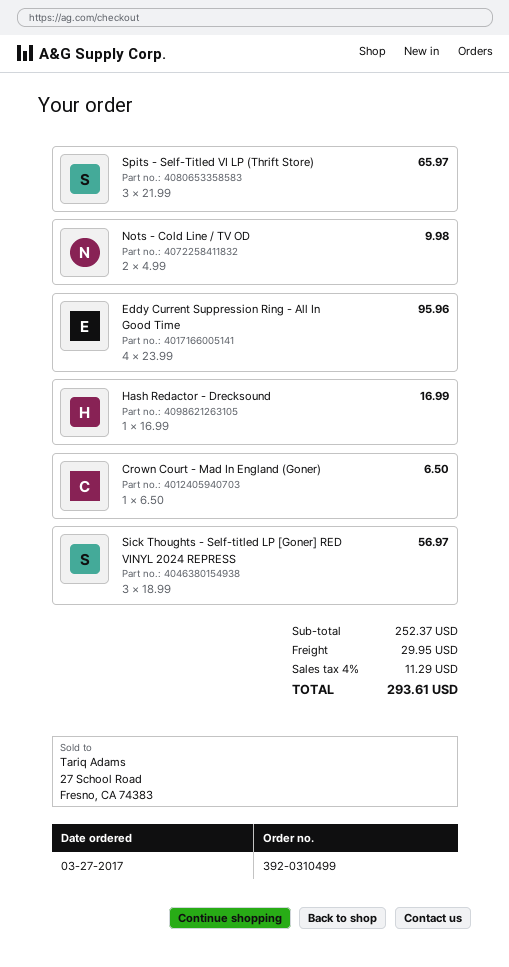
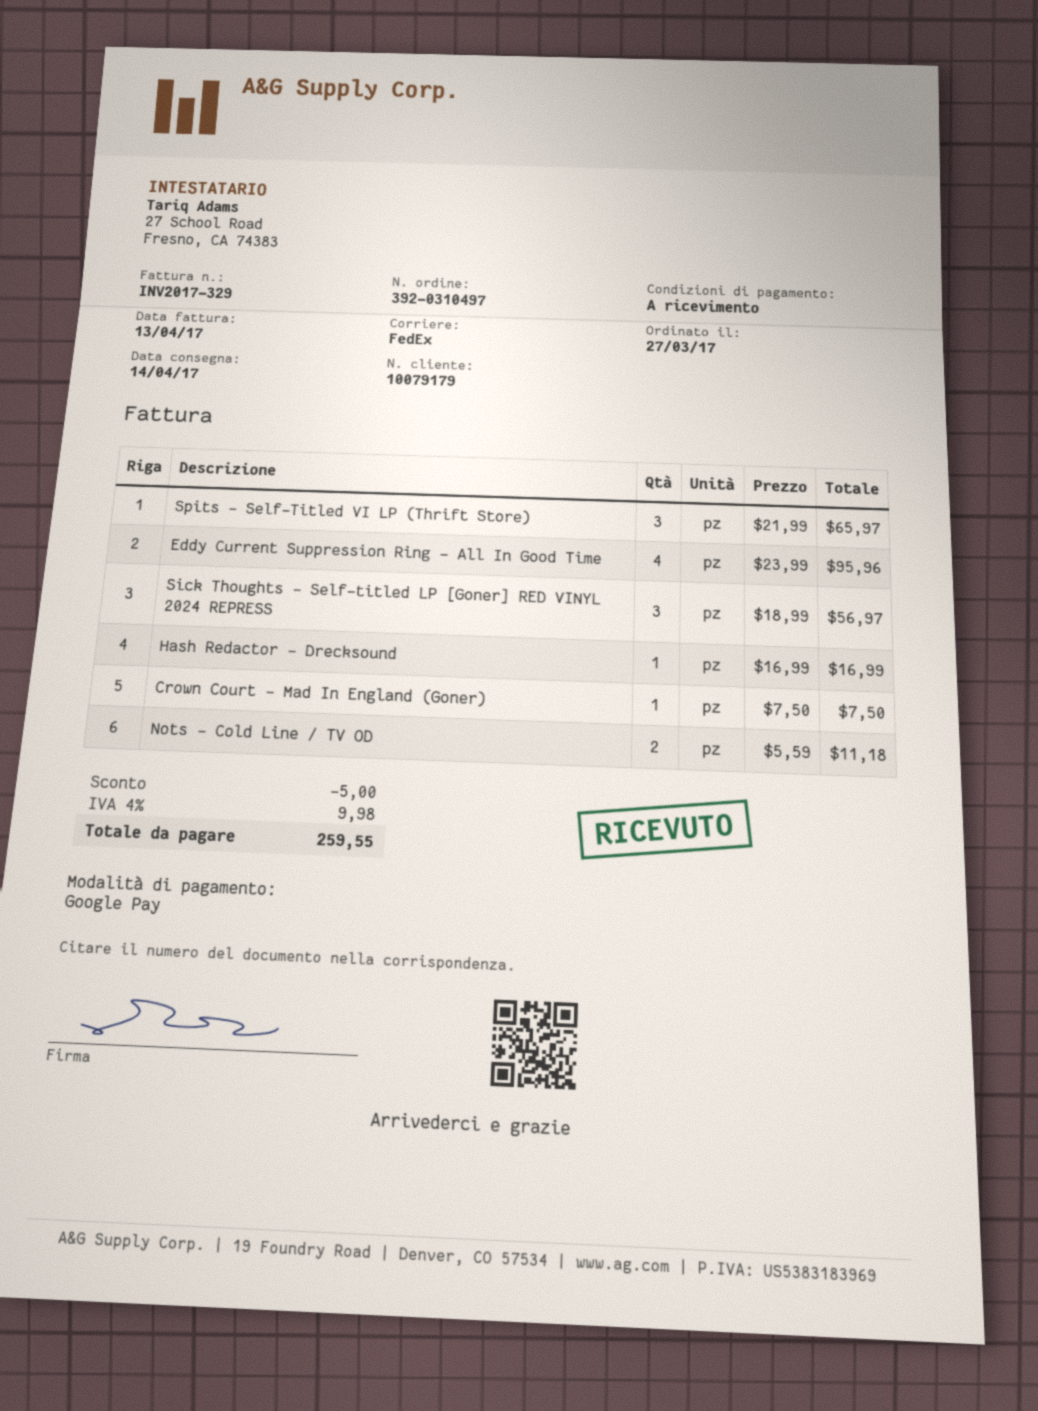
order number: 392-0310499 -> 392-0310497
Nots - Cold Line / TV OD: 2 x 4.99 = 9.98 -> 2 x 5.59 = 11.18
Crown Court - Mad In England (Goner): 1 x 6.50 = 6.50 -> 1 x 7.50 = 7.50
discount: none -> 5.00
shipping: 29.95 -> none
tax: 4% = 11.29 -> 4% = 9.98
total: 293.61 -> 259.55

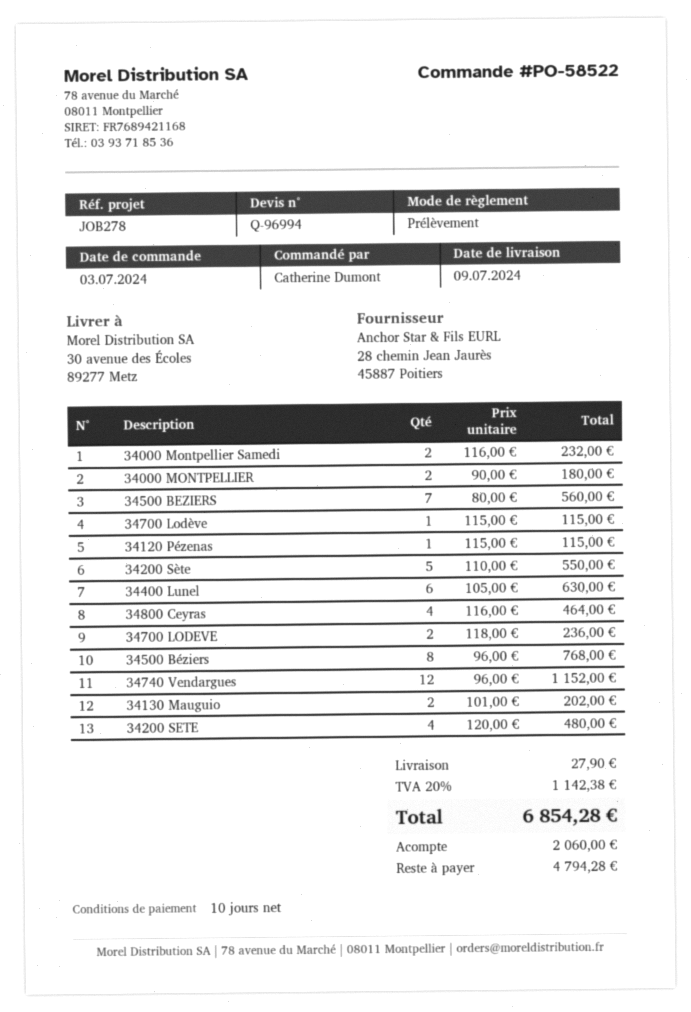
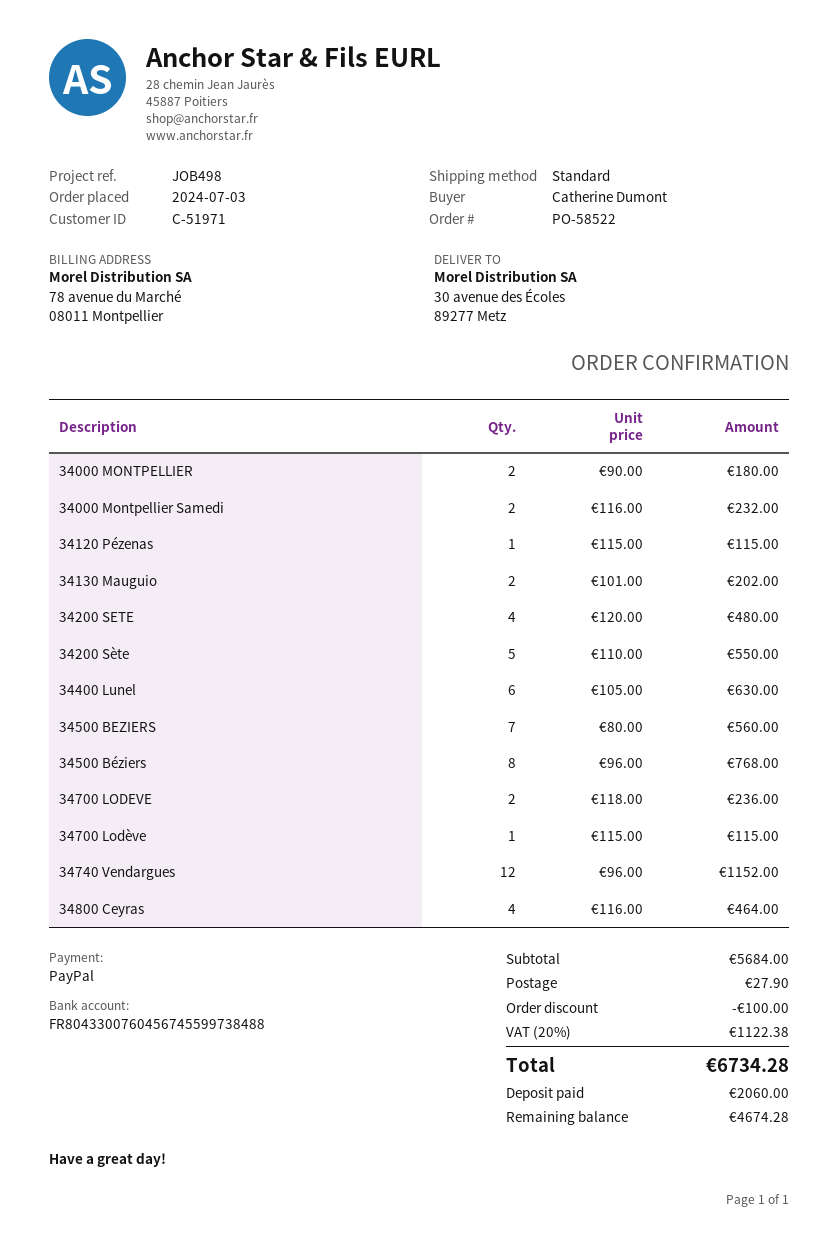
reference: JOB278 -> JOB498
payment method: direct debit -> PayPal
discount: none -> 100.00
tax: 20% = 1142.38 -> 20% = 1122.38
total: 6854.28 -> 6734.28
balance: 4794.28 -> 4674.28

* * *

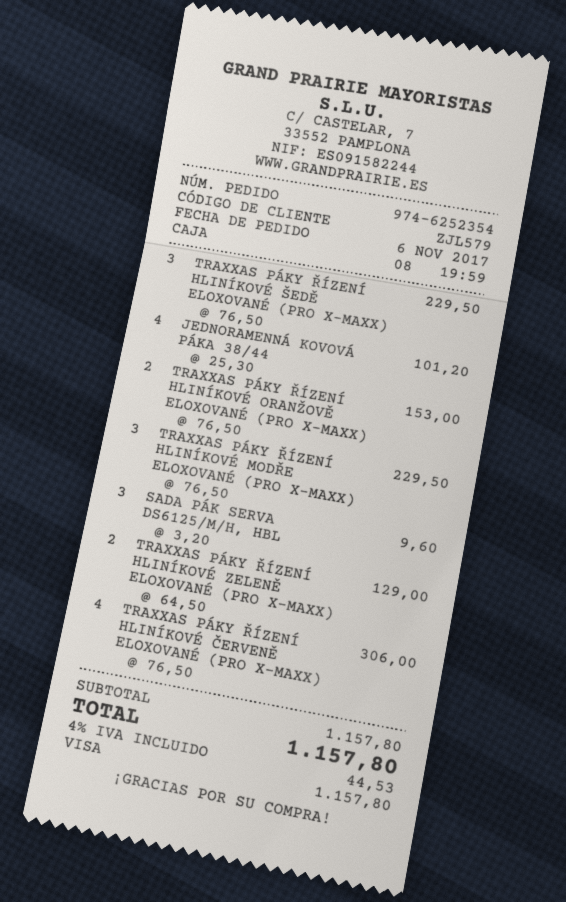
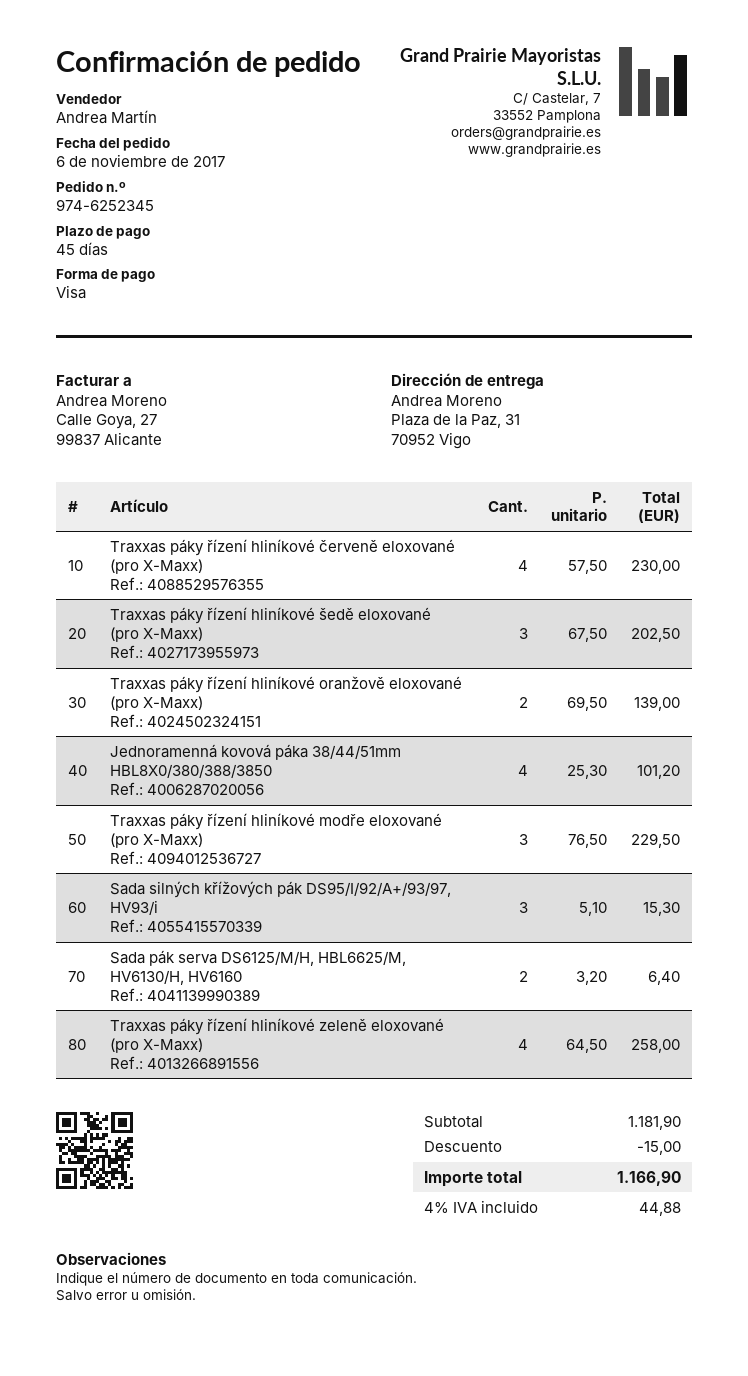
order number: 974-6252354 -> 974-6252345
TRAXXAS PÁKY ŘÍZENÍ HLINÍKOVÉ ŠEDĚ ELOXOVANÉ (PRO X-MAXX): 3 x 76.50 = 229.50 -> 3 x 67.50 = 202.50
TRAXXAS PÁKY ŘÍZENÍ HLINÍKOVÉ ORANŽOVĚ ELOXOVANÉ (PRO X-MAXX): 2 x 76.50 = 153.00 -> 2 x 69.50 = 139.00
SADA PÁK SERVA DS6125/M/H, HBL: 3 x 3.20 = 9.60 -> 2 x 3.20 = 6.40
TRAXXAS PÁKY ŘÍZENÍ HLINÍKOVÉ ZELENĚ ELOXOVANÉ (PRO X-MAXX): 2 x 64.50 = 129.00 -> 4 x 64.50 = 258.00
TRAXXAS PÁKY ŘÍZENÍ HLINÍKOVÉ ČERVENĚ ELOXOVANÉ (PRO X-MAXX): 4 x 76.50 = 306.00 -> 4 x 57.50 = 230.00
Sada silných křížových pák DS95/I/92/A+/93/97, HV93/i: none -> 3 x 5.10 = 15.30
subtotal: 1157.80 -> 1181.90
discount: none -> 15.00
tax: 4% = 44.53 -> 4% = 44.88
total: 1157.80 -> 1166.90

--

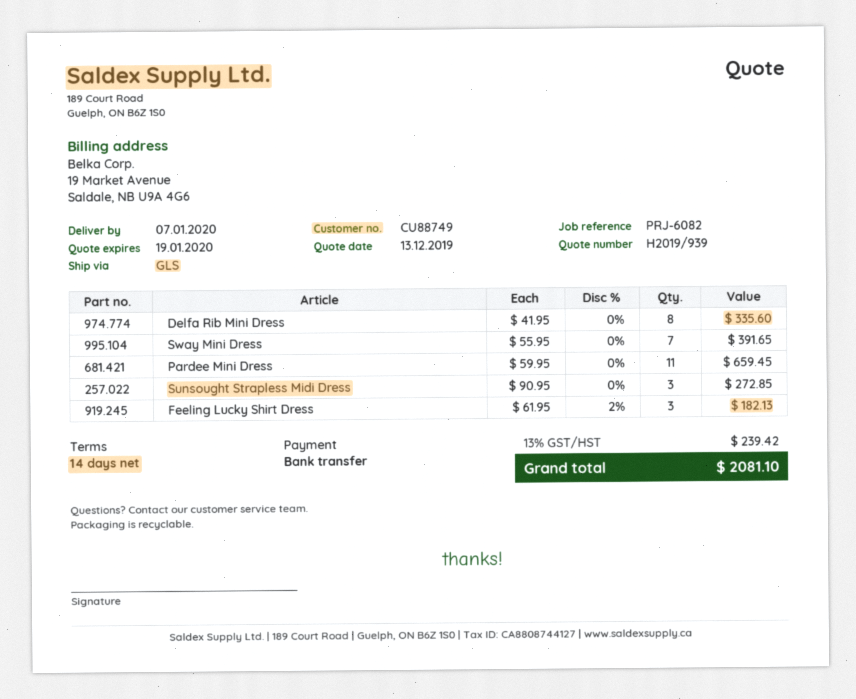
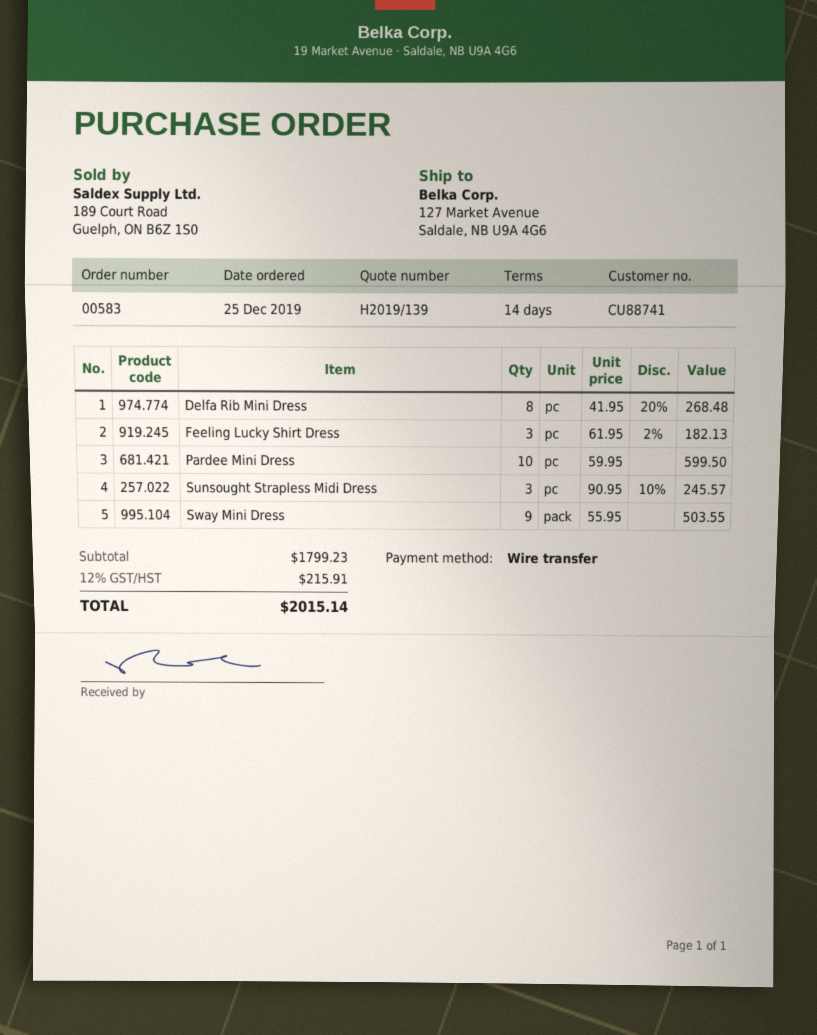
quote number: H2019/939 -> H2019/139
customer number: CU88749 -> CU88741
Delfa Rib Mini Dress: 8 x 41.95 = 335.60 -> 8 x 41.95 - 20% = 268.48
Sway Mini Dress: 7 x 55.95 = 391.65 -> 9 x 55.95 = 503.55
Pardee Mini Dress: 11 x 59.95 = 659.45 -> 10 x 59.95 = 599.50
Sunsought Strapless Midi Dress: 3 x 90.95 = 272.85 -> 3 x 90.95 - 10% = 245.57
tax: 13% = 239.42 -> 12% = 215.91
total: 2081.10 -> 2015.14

Action item: Working from the data above, extract solely the lines from the one containing "Delfa Rib Mini" through the one containing "total: 2081.10 -> 2015.14", exactly as they appear, both included.

Answer section:
Delfa Rib Mini Dress: 8 x 41.95 = 335.60 -> 8 x 41.95 - 20% = 268.48
Sway Mini Dress: 7 x 55.95 = 391.65 -> 9 x 55.95 = 503.55
Pardee Mini Dress: 11 x 59.95 = 659.45 -> 10 x 59.95 = 599.50
Sunsought Strapless Midi Dress: 3 x 90.95 = 272.85 -> 3 x 90.95 - 10% = 245.57
tax: 13% = 239.42 -> 12% = 215.91
total: 2081.10 -> 2015.14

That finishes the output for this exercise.